When our fasting seasons come these are times when we increase the intensity and duration of our labour in preparation for the great event of the feast. In this we see how athletes, when the season of their sport approaches, will attend ‘training camp’ and will work out with increased intensity and duration. This is all to prepare for the season when they will compete in their games. If there were no games, however, only training camp and practices, then these athletes would soon lose interest in working so hard for no reason. In the Church we too have our ‘games’ that is the feasts. When these great feasts approach, we work hard to prepare ourselves – but without the feast, soon fasting would lose its purpose and appeal. Thus we see that the prolonged fasts are always paired with a some kind of feast and Great Lent, the strictest and most difficult of all the fasts, is paired with Paschal, the greatest and most joyful of all the feasts. The Queen of Feasts deserves, even demands, the most intense preparation of all. The great joy and rejoicing of Pascha is made even greater when we have prepared for it.

 

 

The Intrinsic Merits of the Fast

 

Beyond simply the preparation for the feast of the Resurrection, Great Lent offers us many other benefits as well. Throughout the year, the focus of our lives tends to drift. While we are moved in our spiritual life by the love for God, there are many little variations that creep in and distract us, a little here and a little there, until the little variations finally add up to produce a drift from the true and central path to the Kingdom of God. When a spacecraft is sent towards a far off destination, even the smallest variation in its path can result in a huge error and missing the target by the end of the journey, unless that drift is corrected and the craft is brought back on course. This ‘drift’ in our spiritual life may seem small at the present, but over the whole course of life – and indeed the whole course of eternity – it may well lead us astray if it is not corrected.

 

Great Lent gives us the opportunity and tools to correct that ‘drift’ and set our soul again firmly in the centre of the path of salvation.
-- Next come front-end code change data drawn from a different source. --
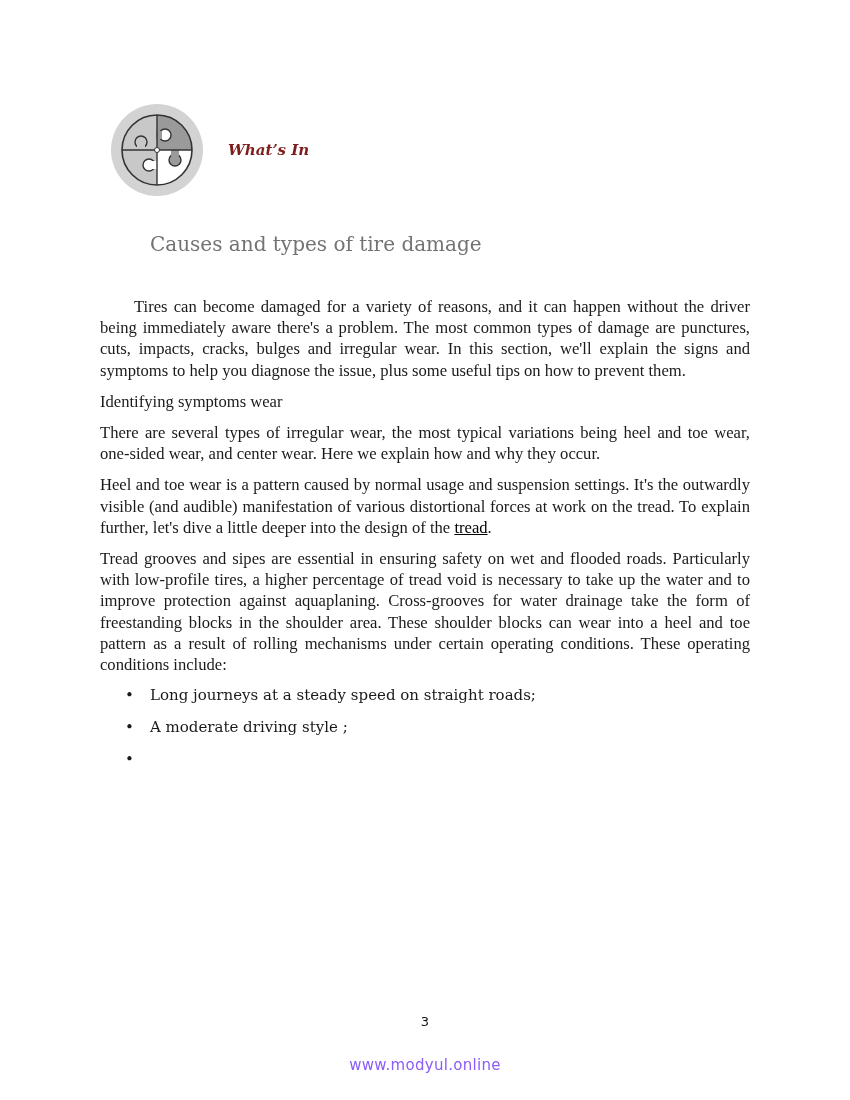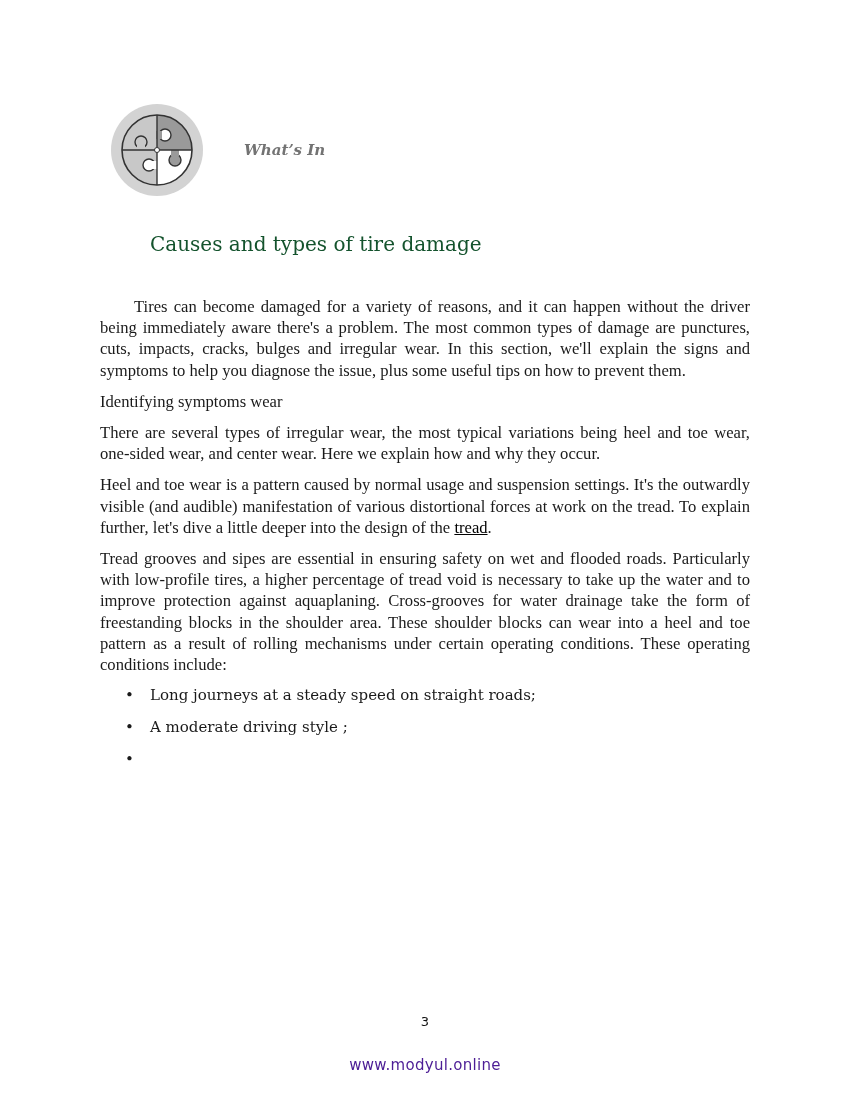--- a/index.html
+++ b/index.html
@@ -1,30 +1,30 @@
 <!DOCTYPE html>
 <html><head>
   <meta charset="utf-8">
   <style>
     html, body { margin: 0; padding: 0; background: #ffffff; }
     body { width: 850px; height: 1100px; position: relative; overflow: hidden; color: #1a1a1a; }
     .icon-wrap { position: absolute; left: 111px; top: 104px; width: 92px; height: 92px; }
-    .whats-in { position: absolute; left: 244px; top: 141px; font-family: "DejaVu Serif", serif; font-weight: bold; font-style: italic; font-size: 15px; color: #737373; }
-    .title { position: absolute; left: 150px; top: 232px; font-family: "DejaVu Serif", serif; font-size: 20px; color: #14532d; margin: 0; font-weight: normal; }
+    .whats-in { position: absolute; left: 228px; top: 141px; font-family: "DejaVu Serif", serif; font-weight: bold; font-style: italic; font-size: 15px; color: #7f1d1d; }
+    .title { position: absolute; left: 150px; top: 232px; font-family: "DejaVu Serif", serif; font-size: 20px; color: #737373; margin: 0; font-weight: normal; }
     .content { position: absolute; left: 100px; top: 288px; width: 650px; font-family: "Liberation Serif", serif; font-size: 16.6px; line-height: 21.2px; }
     .content p { margin: 8px 0 10px 0; text-align: justify; }
     .content p.indent { text-indent: 34px; }
     .content p.plain { text-align: left; }
     .content .italic { font-style: italic; }
     .content a { color: #000000; text-decoration: underline; }
     ul.bullets { list-style: none; margin: 0; padding: 0; font-family: "DejaVu Serif", serif; font-size: 15px; }
     ul.bullets li { position: relative; padding-left: 50px; margin: 0 0 11px 0; line-height: 21px; }
     ul.bullets li .bullet { position: absolute; left: 25px; top: 0; }
     .page-number { position: absolute; left: 0; width: 850px; top: 1014px; text-align: center; font-family: "DejaVu Sans", sans-serif; font-size: 13px; color: #111; }
-    .watermark { position: absolute; left: 0; width: 850px; top: 1056px; text-align: center; font-family: "DejaVu Sans", sans-serif; font-size: 15px; color: #4c1d95; letter-spacing: 0.3px; }
+    .watermark { position: absolute; left: 0; width: 850px; top: 1056px; text-align: center; font-family: "DejaVu Sans", sans-serif; font-size: 15px; color: #8b5cf6; letter-spacing: 0.3px; }
   </style>
 </head>
 <body>
 
 <div class="icon-wrap">
   <svg width="92" height="92" viewBox="0 0 92 92">
     <circle cx="46" cy="46" r="46" fill="#d3d3d3"></circle>
 
     <path d="M46 11 A35 35 0 0 0 11 46 L46 46 Z" fill="#c8c8c8"></path>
All of the little passions for pleasure that have somehow found their ways into our lives are revealed by the discipline of Great Lent and their hold on us broken. Perhaps there is a new delicacy or food which we have learned to love or some new drink that we crave or a television program that we ‘can’t miss’ or some other little distraction that pulls at our heart, tugging it away from its pure and true drive toward Christ. During Great Lent, when we set all these things aside, the inordinate hold that such things begin to develop on the soul is broken by our ascetic labour and they can be returned to a place in our lives that is balanced and proper. We are reoriented and recentered on the path of salvation.

 

Approaching Union with God

 

In the cycle of feast and fast, we now find ourselves on the doorstep of preparation for Great Lent. This should not be a time of despair or a time when we focus only on the hardship, but rather, as the Apostle says, we should keep our eyes on the prize, on the goal of entering into the Kingdom of God. Great Lent is only part of our progress toward that goal. Great Lent affords us the opportunity to prepare for Pascha, the Queen of Feasts so that we might experience the joy of the Resurrection to the fullest. Great Lent also has its own intrinsic merit in that we now have the opportunity and the tools to see the course and direction of our spiritual life, and to break free of the pulls and pressures of this world that have found their way into our hearts. Great Lent gives us the chance to correct the ‘drift’ in our spiritual life, centering us again on the path of salvation so that we will not miss our goal, but rather that we will safely reach our destination – the Kingdom of God – and there find the final culmination of all of our struggles, of all of our joys and of all our rejoicing in this life. This is but one small step towards our final union and communion with our God Whom we love and Who draws us to Himself.